Liu Haiping : O'Neill built a new home in California and named it 'Tao House'. It faced eastward, with black Chinese tile on the roof, bright Chinese red paint on all the windows and interior doors, and a Chinese-style brick walk twisting and winding behind, 'to ward off devils'. The naming of Tao House was the result of his long study of the intellectual and spiritual ideas of the East. The house is filled with Chinese motifs and décor.

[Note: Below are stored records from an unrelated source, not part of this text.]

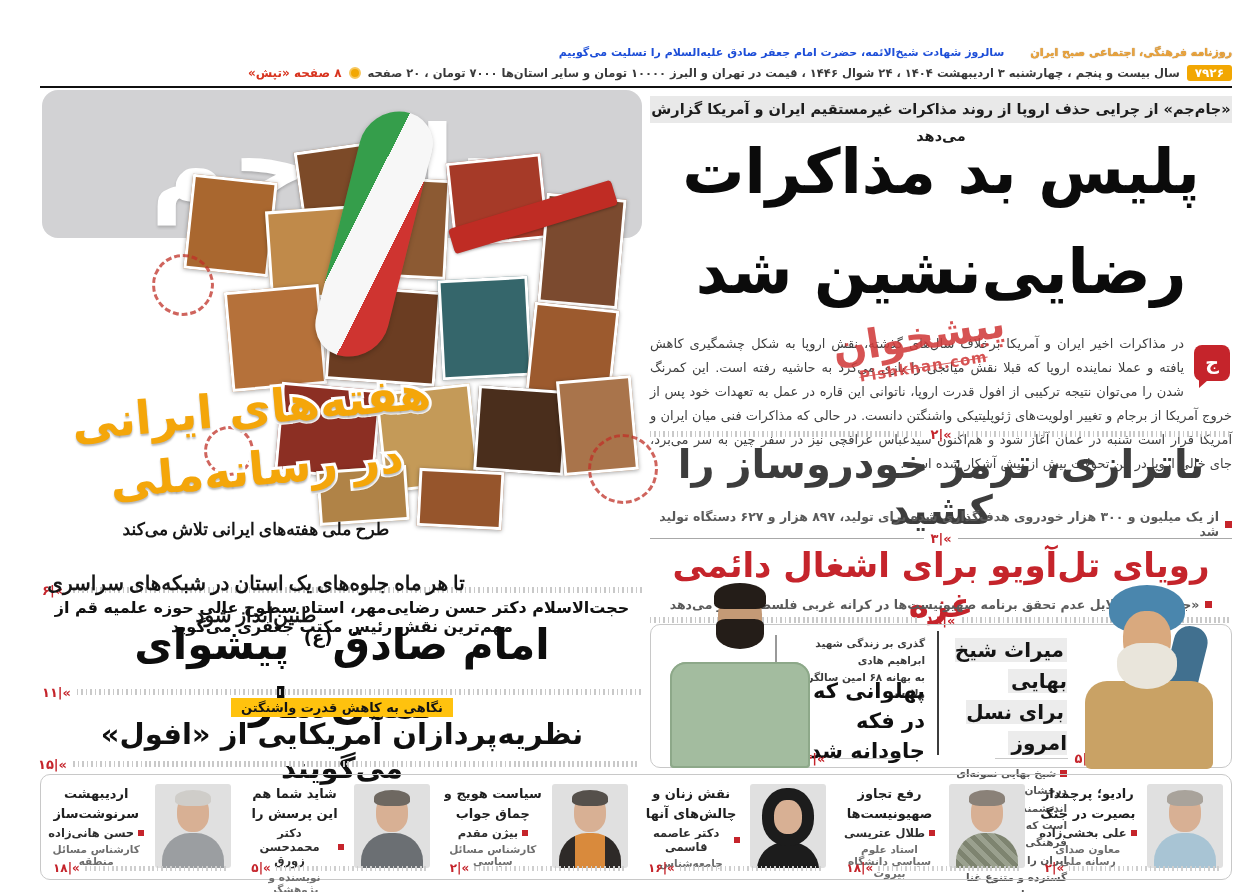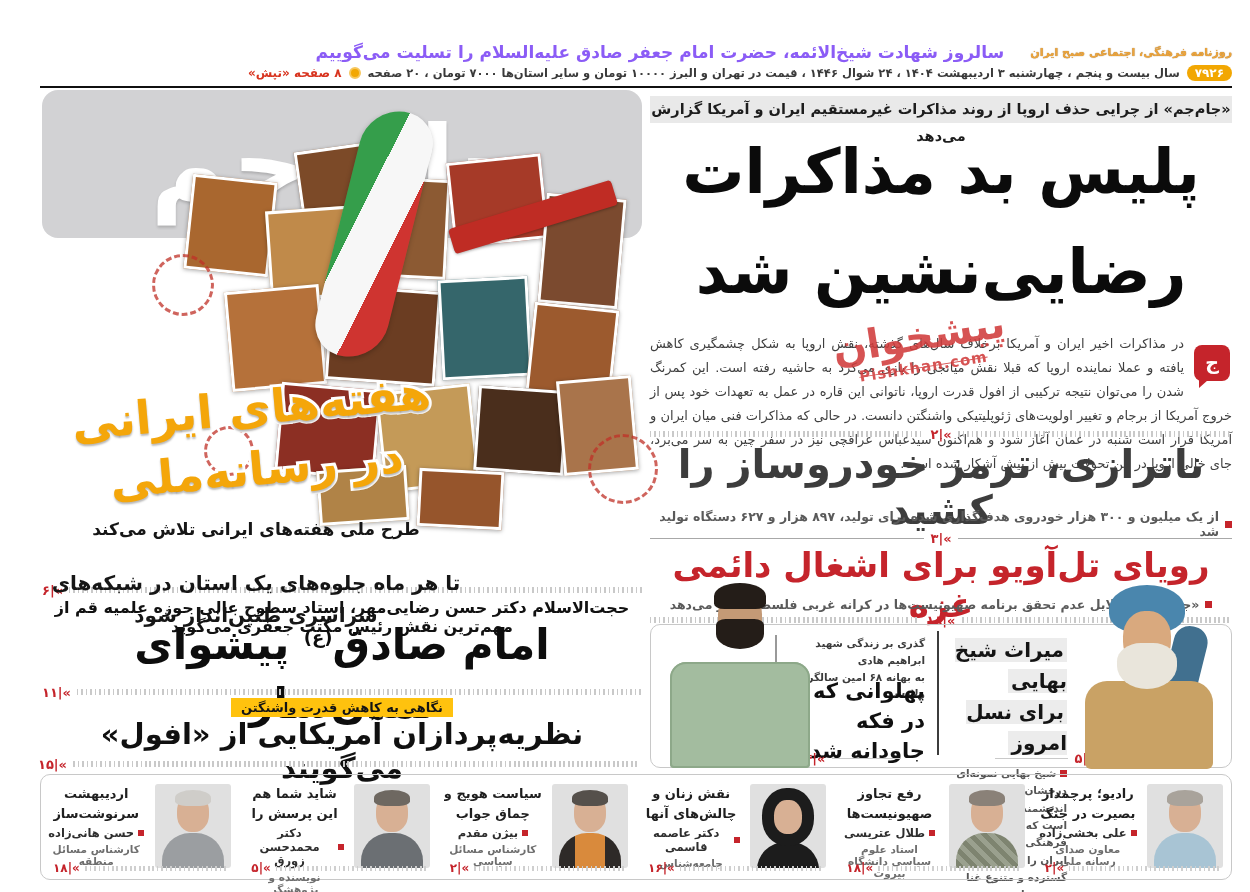"سالروز شهادت شیخ‌الائمه، حضرت امام" .condolence { color: #8b5cf6 -> #1d4ed8; font-size: 17px -> 11px }
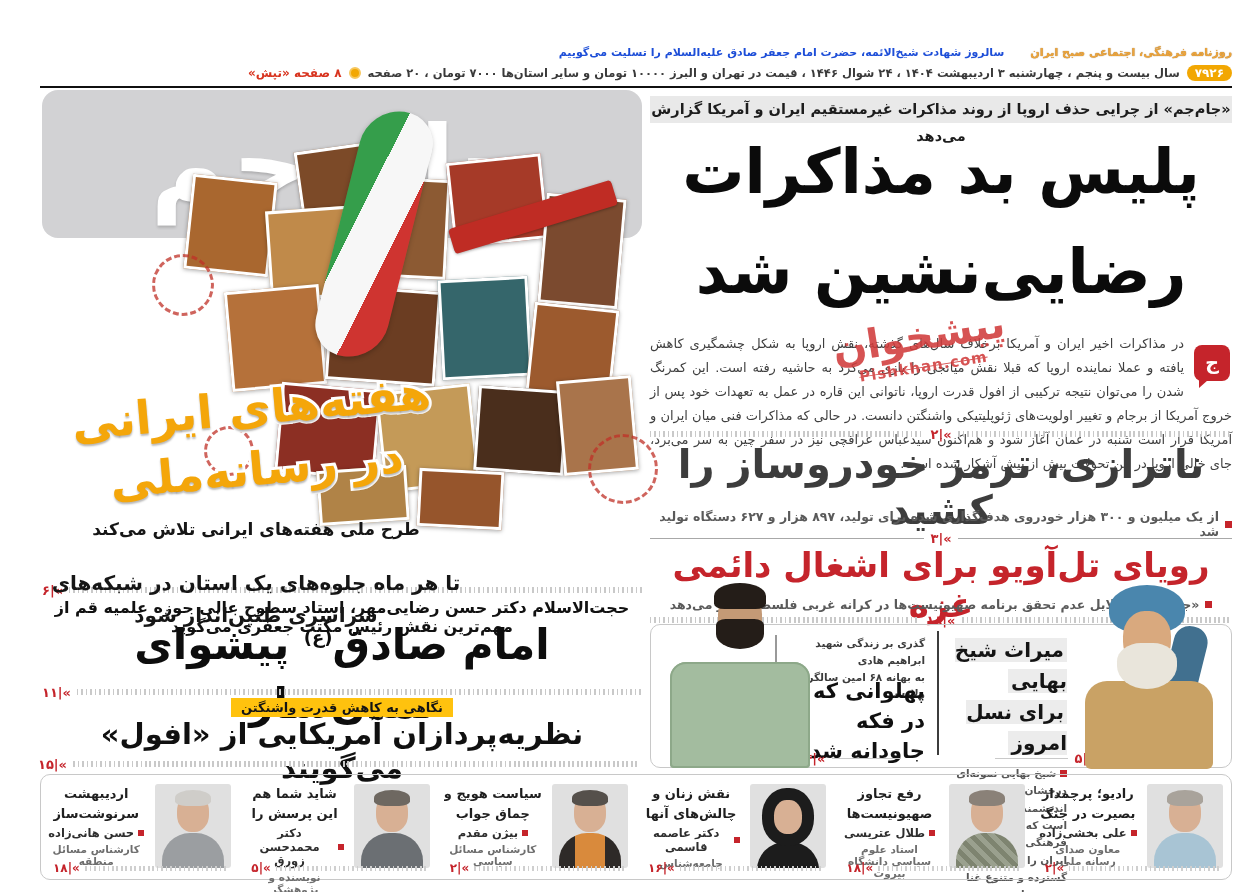"۷۹۲۶" .issue-badge { border-radius: 8px -> 3px }
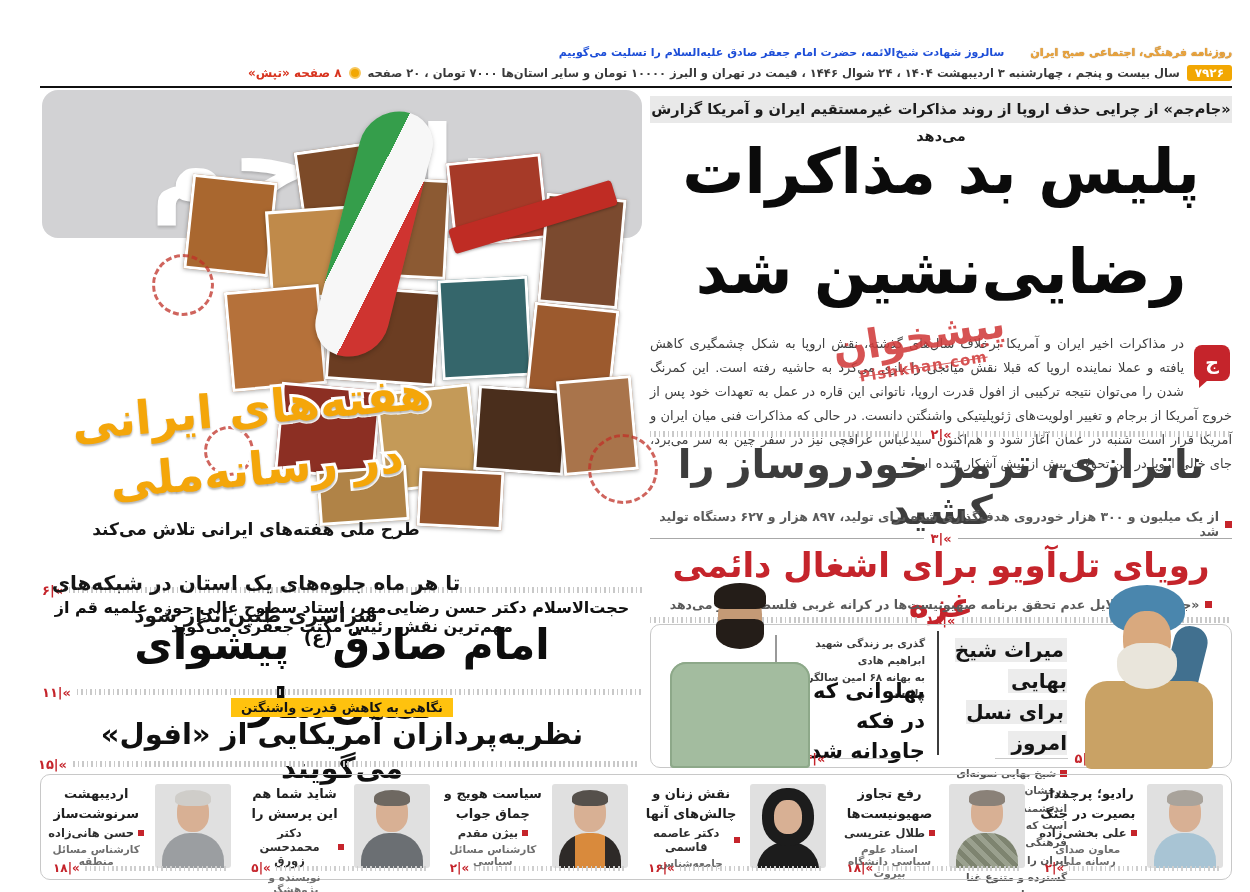"طرح ملی هفته‌های ایرانی تلاش" #feature-caption { font-family: none -> Liberation Serif, serif }
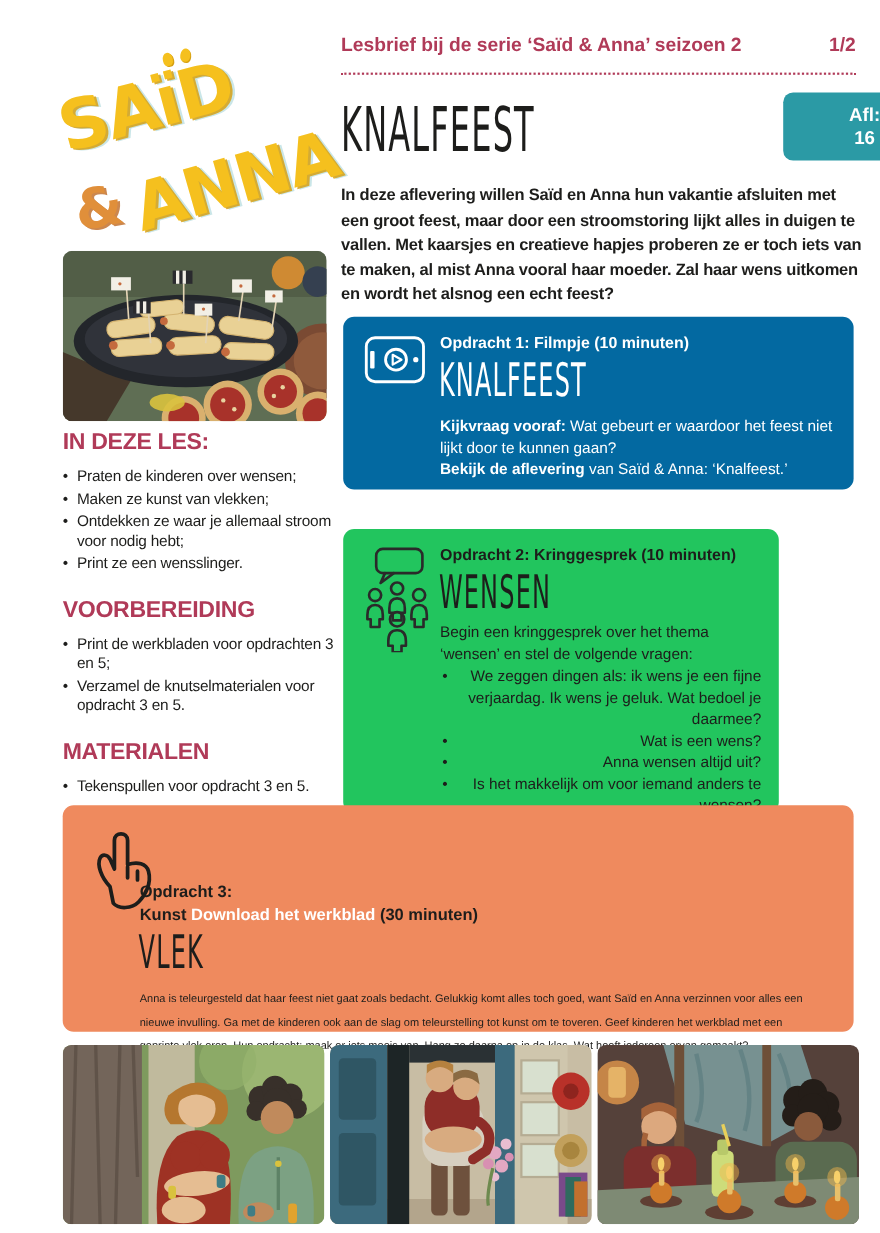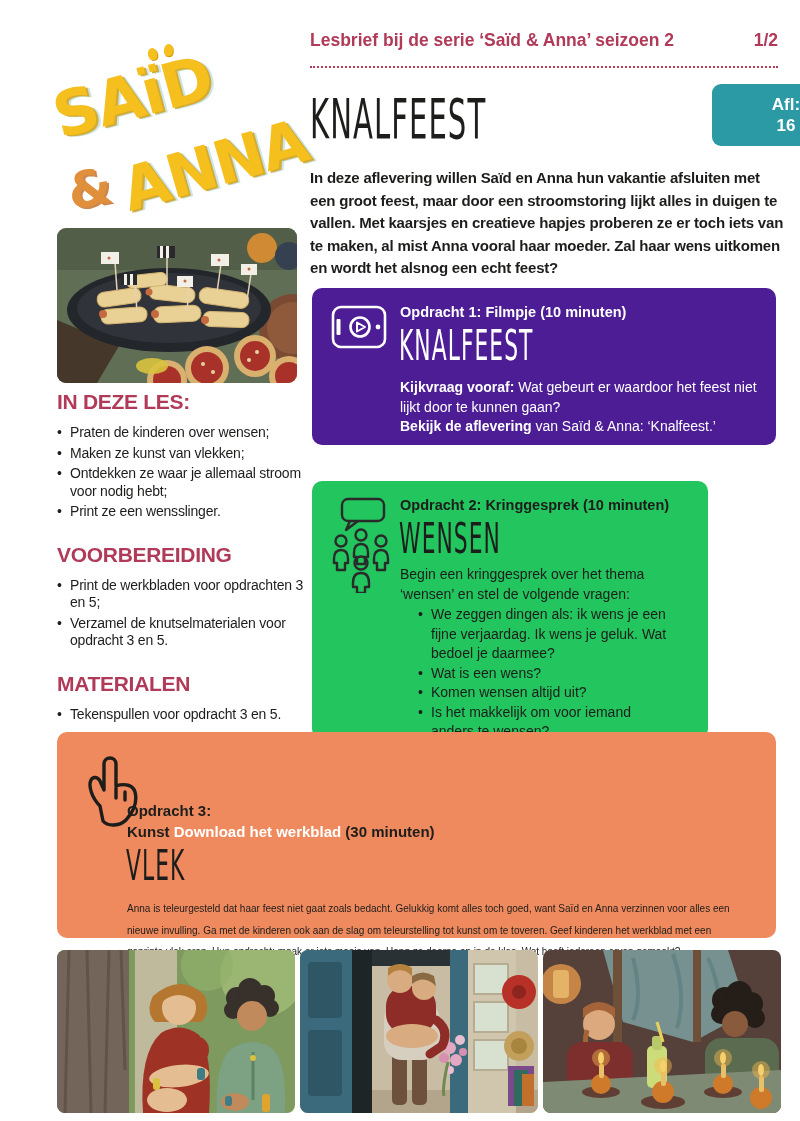"Opdracht 1: Filmpje (10 minuten)" .box-teal { background: #4c1d95 -> #0369a1 }
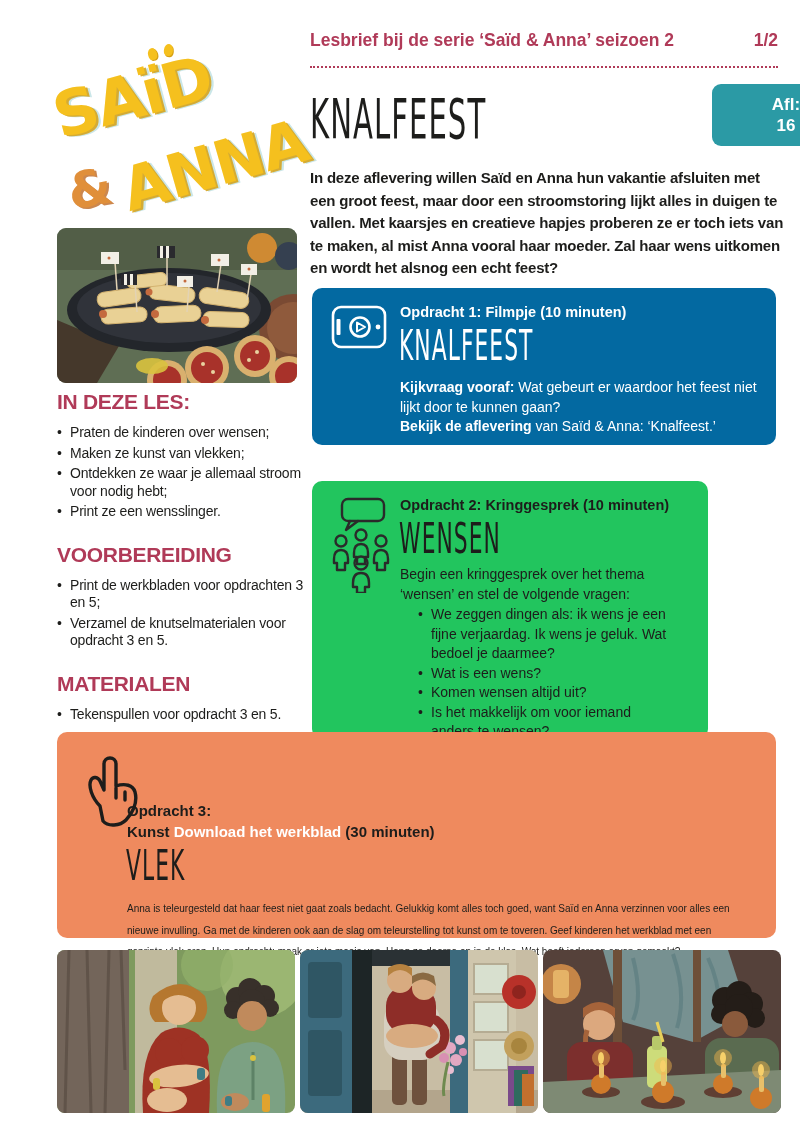"We zeggen dingen als: ik" .q-list { margin: 1px 16px 0 -> 1px 0 0; text-align: none -> right }
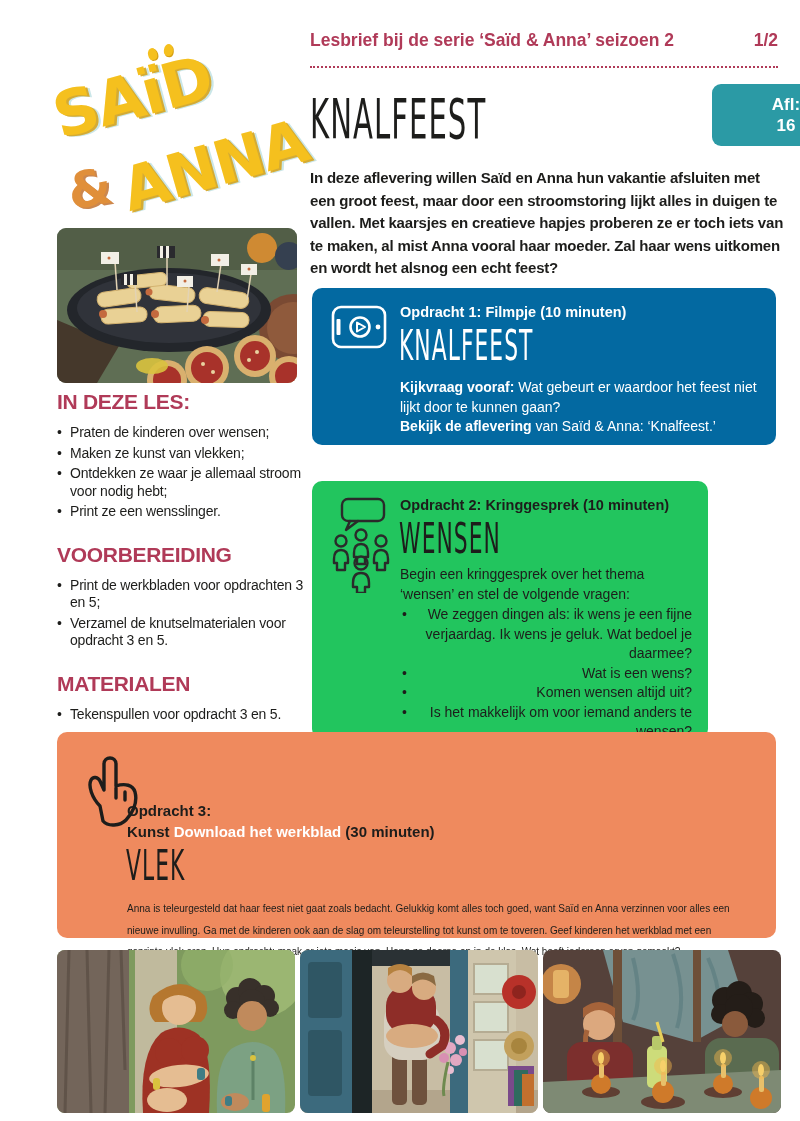"Komen wensen altijd uit?" li { text: Komen -> Anna }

In O'Neill's late plays written at Tao House, Taoism becomes, more than any other philosophical or religious system, an integral part of their ideas, style and structure. The Tao House was more than just a name for a home, it meant a way of life and a mansion for his soul. The eight years he spent at the isolated Tao House were very much like those of a Taoist hermit striving for full wisdom in secluded meditation. It is obvious that when O'Neill wrote his final plays, the Taoist ideas he embraced were no longer something he just copied, but something he had long pondered and even personally experienced. Taoism is now softly infused into the ideas, characterization, style and structure of these plays. The element of Taoism contained one of the basic qualities that make these works uniquely distinct from the author's earlier work and make them even 'existentially' modern today. One salient characteristic of all his late plays is the interfusion and indenticalness of contraries, which results in rich ambiguity in their style, characterization and themes. These dramas display a curious mixture of past and present, comedy and tragedy. The plays echoes a very unique notion of Taoist teaching, especially that of Zhuangzi. The notion of the relativity of all values and the identity of contraries ties in with the traditional Chinese symbolism of Yin and Yang. It sums up all of life's basic oppositions : shady-sunny, female-male, negative-positive, evil-good, death-life etc. In Taoist perspective, life and death are not in opposition but are merely two aspects of the same reality. Death is seen as the natural result, and also a new beginning of life. In his late plays, O'Neill adopted a similar attitude. Death is something natural, to be neither feared nor desired. O'Neill's rejection in his late plays of dualism, especially that of dream and reality, recalls what is probably the most famous parable about dream and wakefulness in the Taoist tradition.